For the first time in history, African-American audiences have much of what we have been asking for: quality programming featuring African Americans in diverse settings, roles and even family styles. While CBS was handing out bit parts on “CSI,” HBO was churning out “The Wire”; while ABC came up with whitewashed shows such as “Brothers and Sisters,” Showtime was producing “SoulFood.” Network programming is not where the current battle over images and access needs to be waged when so much progress has been made on cable. That’s akin to protesting in 2010 about where we can sit on the bus when the argument now is more about where the bus routes go and who has the maintenance contracts.
This is not the say that cable is a paradise for minority roles or that the networks should be entirely let off the hook.

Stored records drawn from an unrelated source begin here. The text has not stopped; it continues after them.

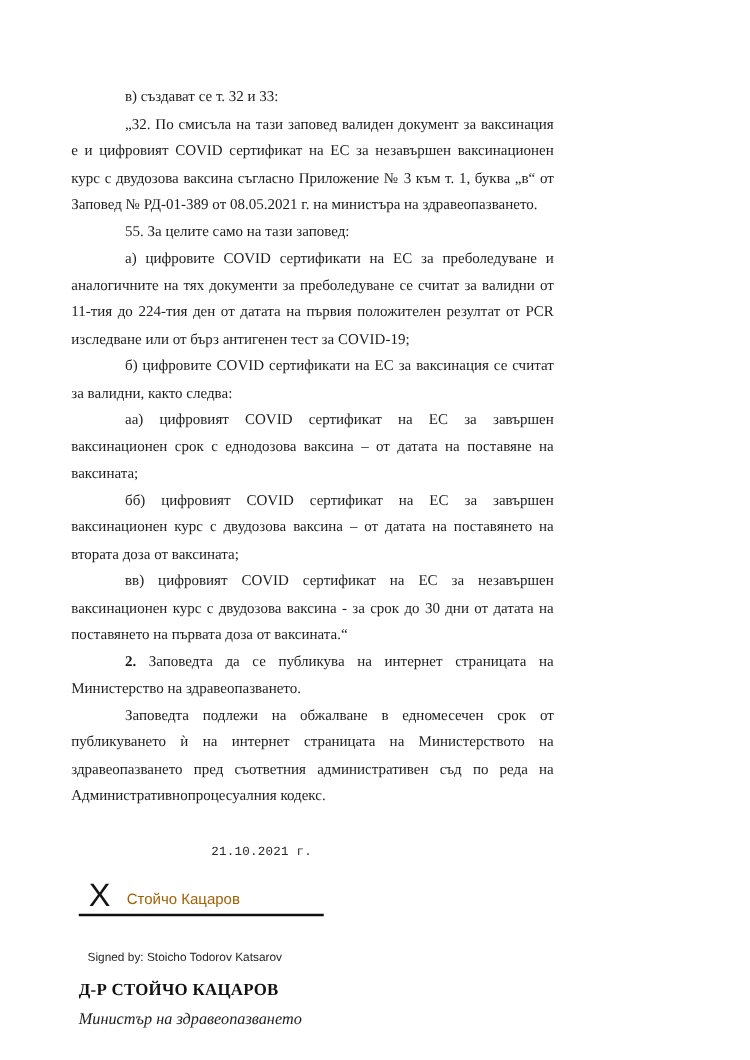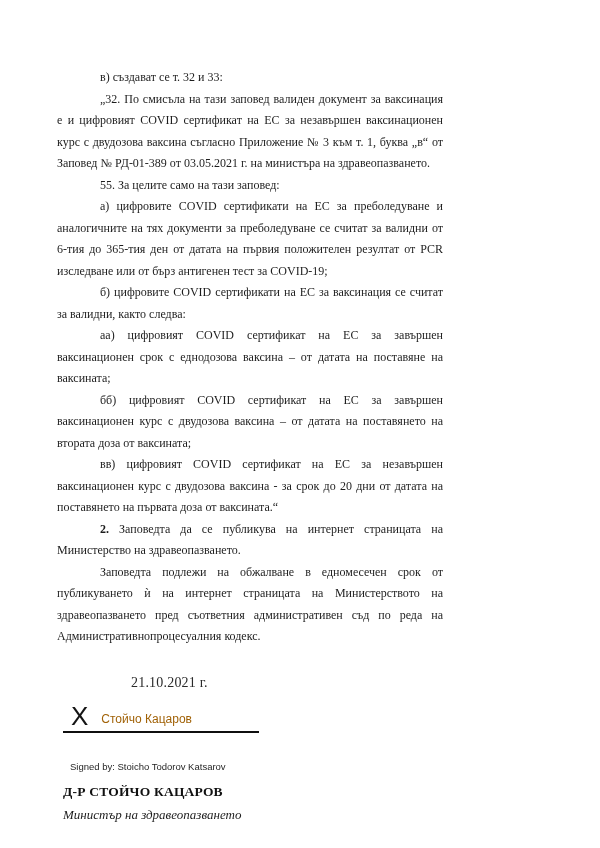--- a/index.html
+++ b/index.html
@@ -14,23 +14,23 @@
     margin: 0;
     font-family: "Liberation Serif", serif;
     font-size: 12px;
     line-height: 21.5px;
     color: #1d1d1d;
     text-align: justify;
     text-indent: 43px;
   }
   .bold { font-weight: bold; }
   .date-line {
-    margin: 29px 0 0 74px;
-    font-family: Liberation Serif, serif;
-    font-size: 14px;
+    margin: 29px 0 0 112px;
+    font-family: Liberation Mono, monospace;
+    font-size: 10px;
     line-height: 12px;
     color: #2a2a2a;
     letter-spacing: 0.2px;
   }
   .sig-row {
     box-sizing: border-box;
     display: flex;
     align-items: flex-end;
     gap: 13px;
     width: 196px;
@@ -76,27 +76,27 @@
     color: #1d1d1d;
   }
 </style>
 </head>
 <body>
 
 <div class="page">
 
   <div>
     <p class="para">в) създават се т. 32 и 33:</p>
-    <p class="para">„32. По смисъла на тази заповед валиден документ за ваксинация е и цифровият COVID сертификат на ЕС за незавършен ваксинационен курс с двудозова ваксина съгласно Приложение № 3 към т. 1, буква „в“ от Заповед № РД-01-389 от 03.05.2021 г. на министъра на здравеопазването.</p>
+    <p class="para">„32. По смисъла на тази заповед валиден документ за ваксинация е и цифровият COVID сертификат на ЕС за незавършен ваксинационен курс с двудозова ваксина съгласно Приложение № 3 към т. 1, буква „в“ от Заповед № РД-01-389 от 08.05.2021 г. на министъра на здравеопазването.</p>
     <p class="para">55. За целите само на тази заповед:</p>
-    <p class="para">а) цифровите COVID сертификати на ЕС за преболедуване и аналогичните на тях документи за преболедуване се считат за валидни от 6-тия до 365-тия ден от датата на първия положителен резултат от PCR изследване или от бърз антигенен тест за COVID-19;</p>
+    <p class="para">а) цифровите COVID сертификати на ЕС за преболедуване и аналогичните на тях документи за преболедуване се считат за валидни от 11-тия до 224-тия ден от датата на първия положителен резултат от PCR изследване или от бърз антигенен тест за COVID-19;</p>
     <p class="para">б) цифровите COVID сертификати на ЕС за ваксинация се считат за валидни, както следва:</p>
     <p class="para">аа) цифровият COVID сертификат на ЕС за завършен ваксинационен срок с еднодозова ваксина – от датата на поставяне на ваксината;</p>
     <p class="para">бб) цифровият COVID сертификат на ЕС за завършен ваксинационен курс с двудозова ваксина – от датата на поставянето на втората доза от ваксината;</p>
-    <p class="para">вв) цифровият COVID сертификат на ЕС за незавършен ваксинационен курс с двудозова ваксина - за срок до 20 дни от датата на поставянето на първата доза от ваксината.“</p>
+    <p class="para">вв) цифровият COVID сертификат на ЕС за незавършен ваксинационен курс с двудозова ваксина - за срок до 30 дни от датата на поставянето на първата доза от ваксината.“</p>
     <p class="para"><span class="bold">2.</span><span> Заповедта да се публикува на интернет страницата на Министерство на здравеопазването.</span></p>
     <p class="para">Заповедта подлежи на обжалване в едномесечен срок от публикуването ѝ на интернет страницата на Министерството на здравеопазването пред съответния административен съд по реда на Административнопроцесуалния кодекс.</p>
   </div>
 
   <div class="date-line">21.10.2021 г.</div>
 
   <div class="sig-row">
     <span class="x-mark">X</span>
     <span class="signer">Стойчо Кацаров</span>
   </div>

Fox still produces racist garbage such as “The Cleveland Show.” There is still a tendency to cast African-American men as either sexually non-threatening or gay. Shows such as “Lincoln Heights” and “Tru Jackson VP,” which are targeted at African-American girls, seem to have an unwritten rule that all the love interests must be white guys. And yes, the casting of Kodjoe and Mbatha-Raw in “Undercovers” suggests that the brown bag test for prime time might still be in effect.
However, whereas in the past these glaring issues had to be ignored or accepted in order to enjoy any television, today there are enough choices for African-American audiences on television (not to mention on-line) that we need not suffer garbage just to see a black face on the television screen.
So this fall I encourage you to sit down and watch “Undercovers” with your family. NBC’s prime time is anchored on the shoulders of two talented African-American actors and for once we know that if the show is good then “No Black Characters” has finally caught up with cable. If the show is bad, for the first time in years we have other options. You can always pop in Season 4 of “The Wire.” And if worse comes to worse, you know there’s a new Tyler Perry sitcom running out there somewhere.